Our results show a spatial mosaic of local adaptation, with stronger local adaptation for rhizobia than white clover. While nitrogen addition (N) strongly influenced plant biomass and nodule density, it did not consistently mediate patterns of local adaptation. The strength of local adaptation was positively related between white clover and rhizobia under N addition, suggesting that soil N mediates coadaptation between white clover and rhizobia. Local adaptation was not influenced by urbanization, indicating that while urbanization does influence the ecology of plant-microbe interactions, it does not disrupt local adaptation and coevolution. If you would like to read more, the preprint is available on bioRxiv and the article is in press at Journal of Ecology.

(Meta)community Ecology

Community assembly and diversity

A fundamental question in community ecology is: what drives community assembly? This is not an easy question to answer, as communities are the result of the dynamic interplay between local and regional factors. I am currently working with my partner and fellow researcher Kelly Murray-Stoker to address this question. We are using publicly-available data collected by the United States Environmental Protection Agency to evaluate metacommunity structure and the environmental, landscape, and network variables that best predict realized assemblages at the macroecological scale. We have found that communities can display consistent metacommunity typologies despite varying drivers of assembly. Future work will go beyond the elements of metacommunity structure and the paradigm of metacommunity typology frameworks to (1) test and compare models of community assembly (2) understand community assembly across taxonomic groups and freshwater ecosystem types at the macroecological scale.

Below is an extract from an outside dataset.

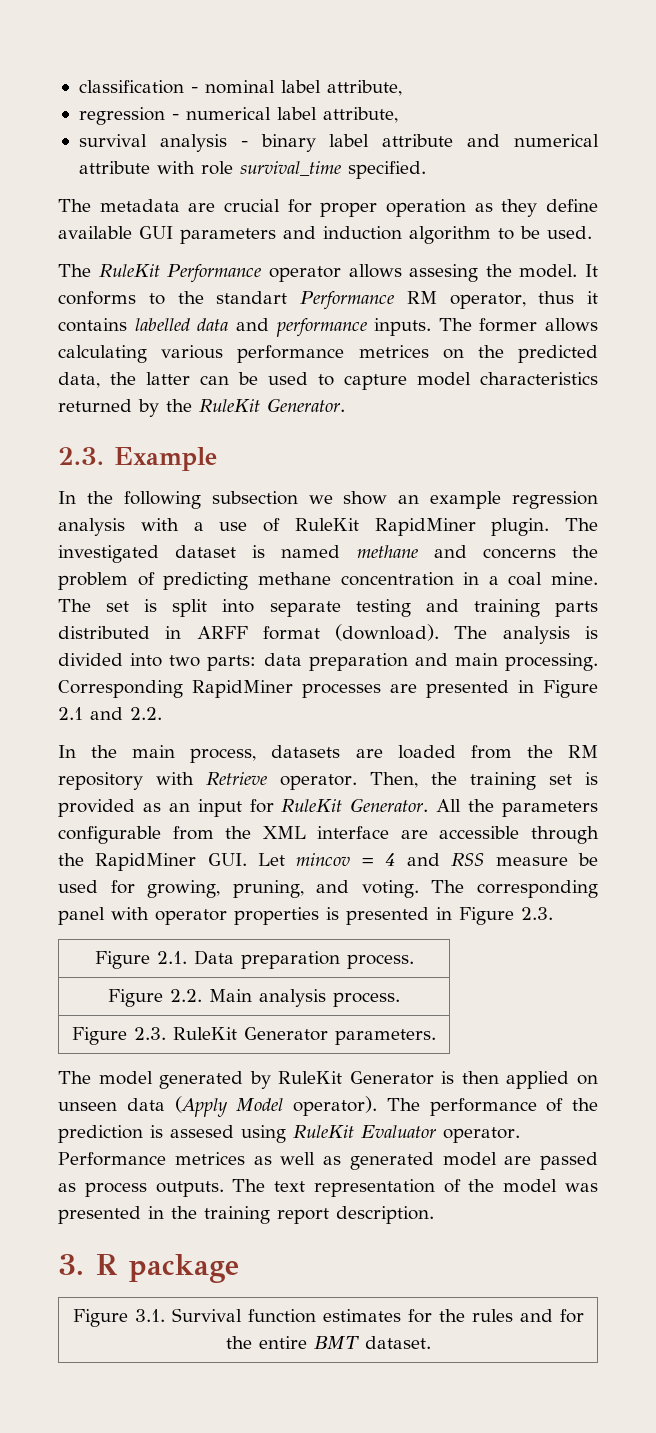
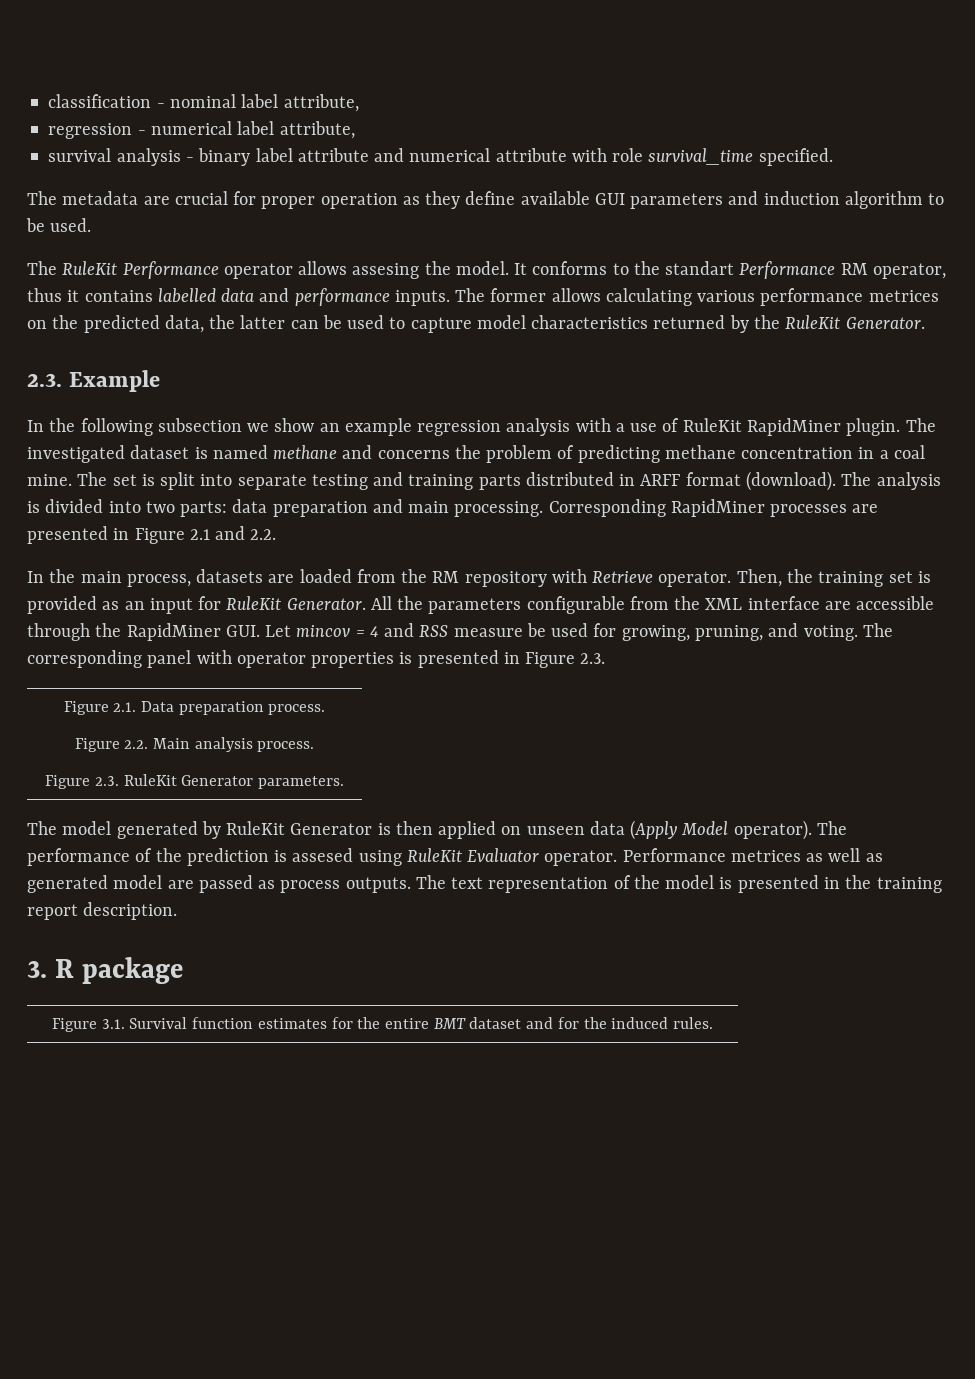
[565,1183,598,1192] was -> [719,877,733,889] is
[471,1309,584,1323] [225,1336,431,1349] rules and for the entire BMT dataset. -> [385,1017,714,1029] entire BMT dataset and for the induced rules.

I am also interested in patterns and drivers of diversity, taxonomic, functional, and phylogenetic. Working with collaborators on open datasets, I want to quantify functional trait diversity of river and stream communities and to identify predictors of trait diversity across spatial scales. Additionally, I want to examine how communities and associated functional diversity respond to disturbance and environmental change at local, regional, and macroecological scales.

Niches and community (dis)equilibrium

Understanding and predicting community responses to environmental change are essential components for applying community ecology to global change problems. Evaluating how community composition relates to the niches of organisms comprising the community is one way to measure the effect of environmental filtering and niche matching towards community equilibrium. Through the framework of disequilibrium theory or DisEQ, we asked: Q1 = How do environmental filtering and habitat matching vary across ecoregions? Q2 = How does functional trait diversity vary across ecoregions? Q3 = Which functional traits are linked to environmental filtering and habitat matching? Q4 = What are the environmental predictors of functional trait abundance?

Our study demonstrates spatial patterns of environmental filtering and habitat matching in communities across ecoregions at the macroecological scale, with functional traits providing a critical link between disequilibrium metrics and the environment. We published this project in the Journal of Biogeography, and I hope to explore the implications and applications of this work in the future.